WHAT THE TASK REQUIRES. The lines to retype run from the one containing "[21,254,789,320] House Passes" through the end of the listing below. Reproduce them exactly, leaving out pictures.
= = = =
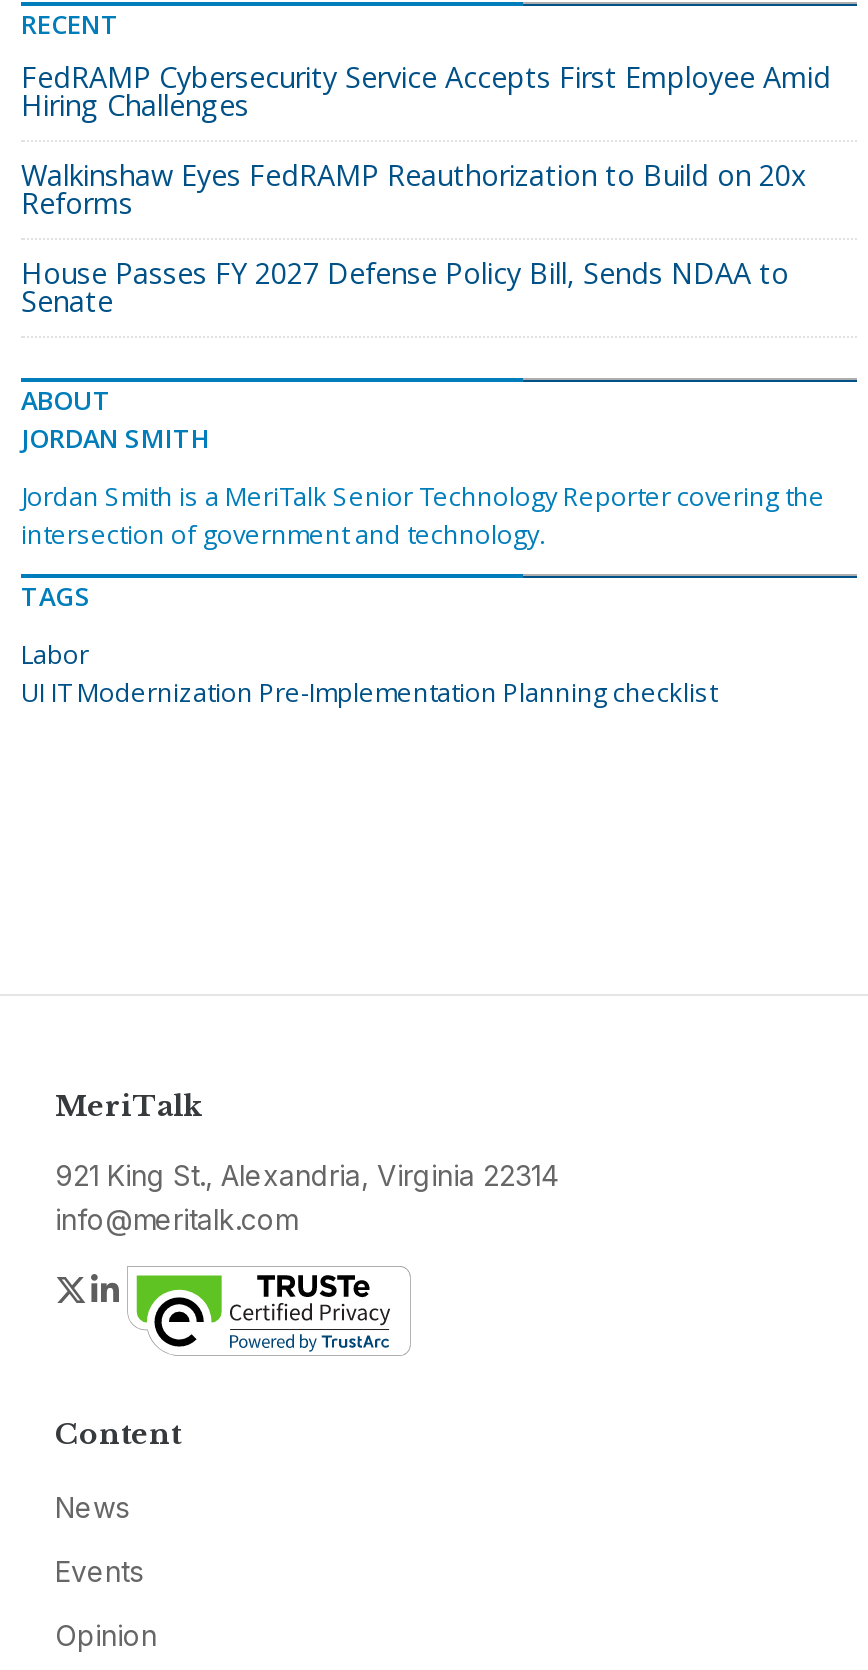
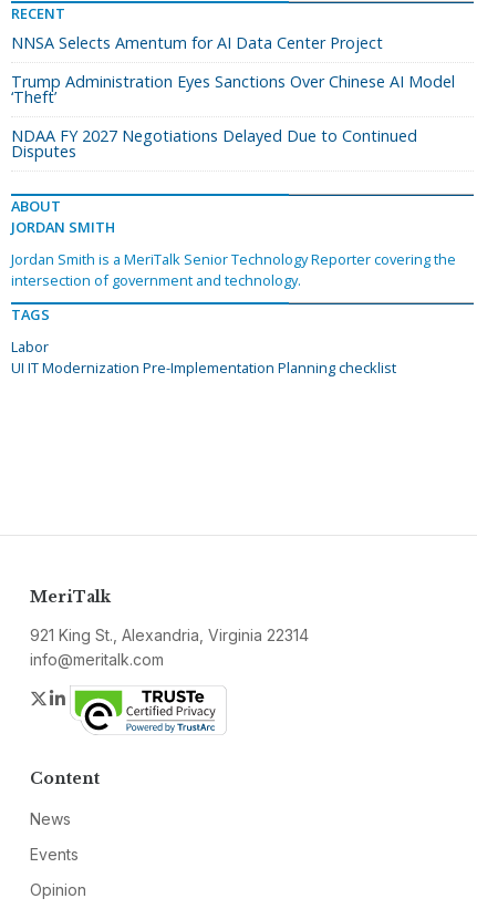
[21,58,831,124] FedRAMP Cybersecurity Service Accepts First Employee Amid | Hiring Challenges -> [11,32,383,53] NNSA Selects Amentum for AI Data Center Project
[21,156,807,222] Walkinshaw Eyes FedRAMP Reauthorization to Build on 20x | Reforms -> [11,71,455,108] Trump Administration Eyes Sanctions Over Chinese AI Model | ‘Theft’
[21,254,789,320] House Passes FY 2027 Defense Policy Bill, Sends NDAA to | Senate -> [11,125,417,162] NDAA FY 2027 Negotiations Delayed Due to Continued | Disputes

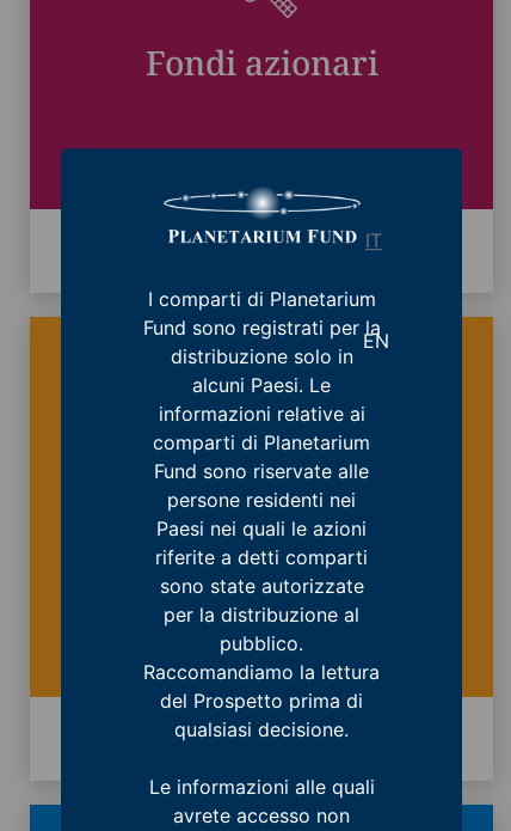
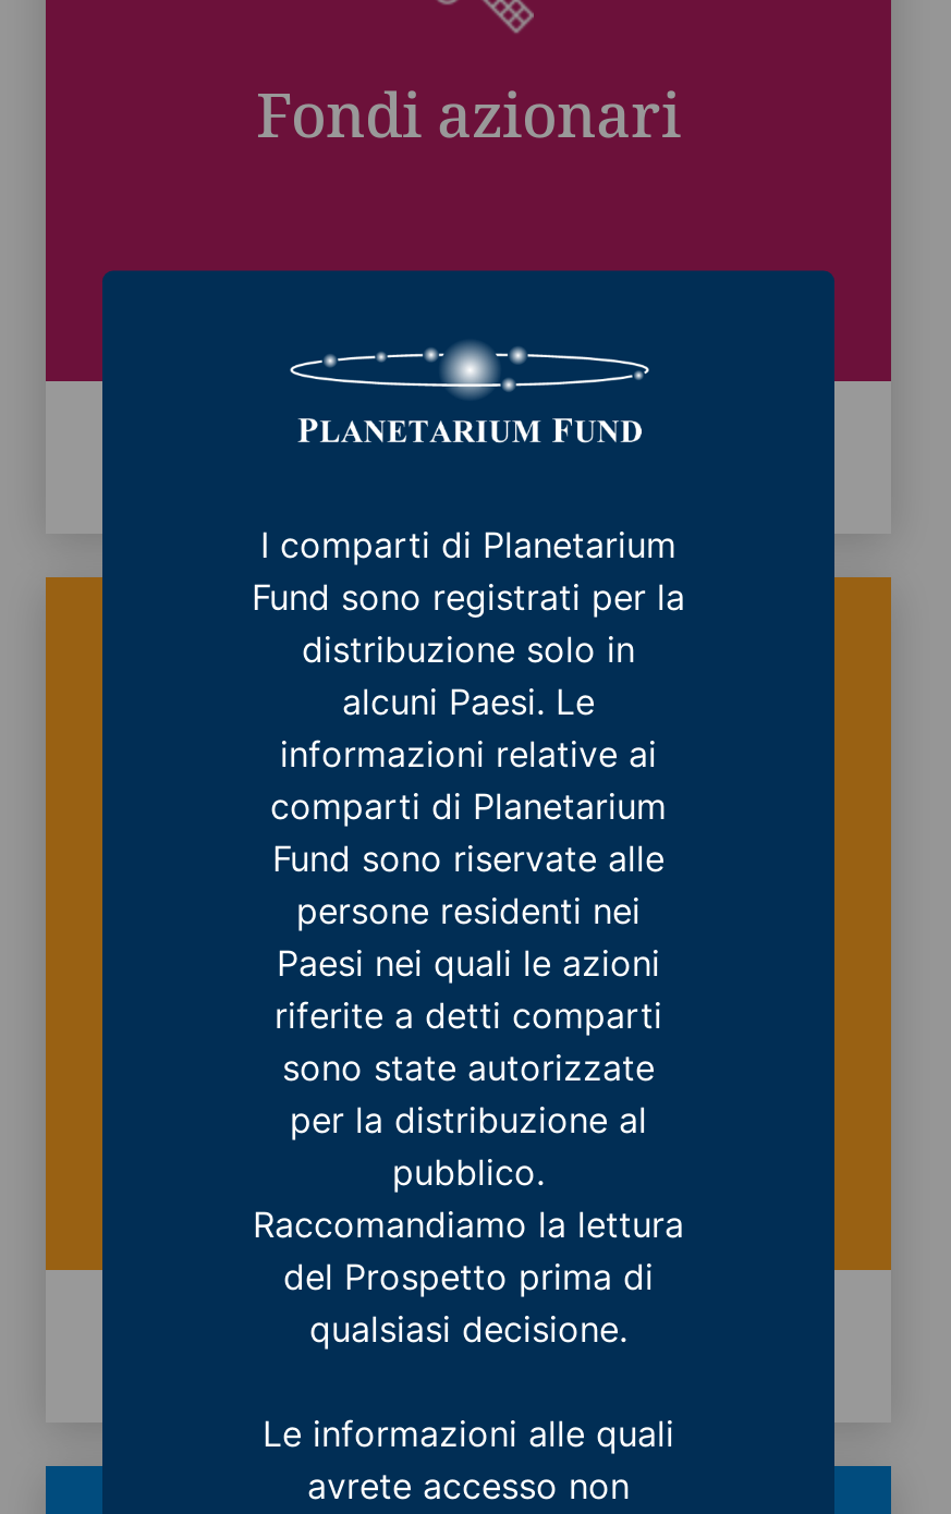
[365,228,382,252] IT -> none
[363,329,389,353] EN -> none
= = = =
OUTPUT FOR THIS TASK.
[21,254,789,320] House Passes FY 2027 Defense Policy Bill, Sends NDAA to | Senate -> [11,125,417,162] NDAA FY 2027 Negotiations Delayed Due to Continued | Disputes

[365,228,382,252] IT -> none
[363,329,389,353] EN -> none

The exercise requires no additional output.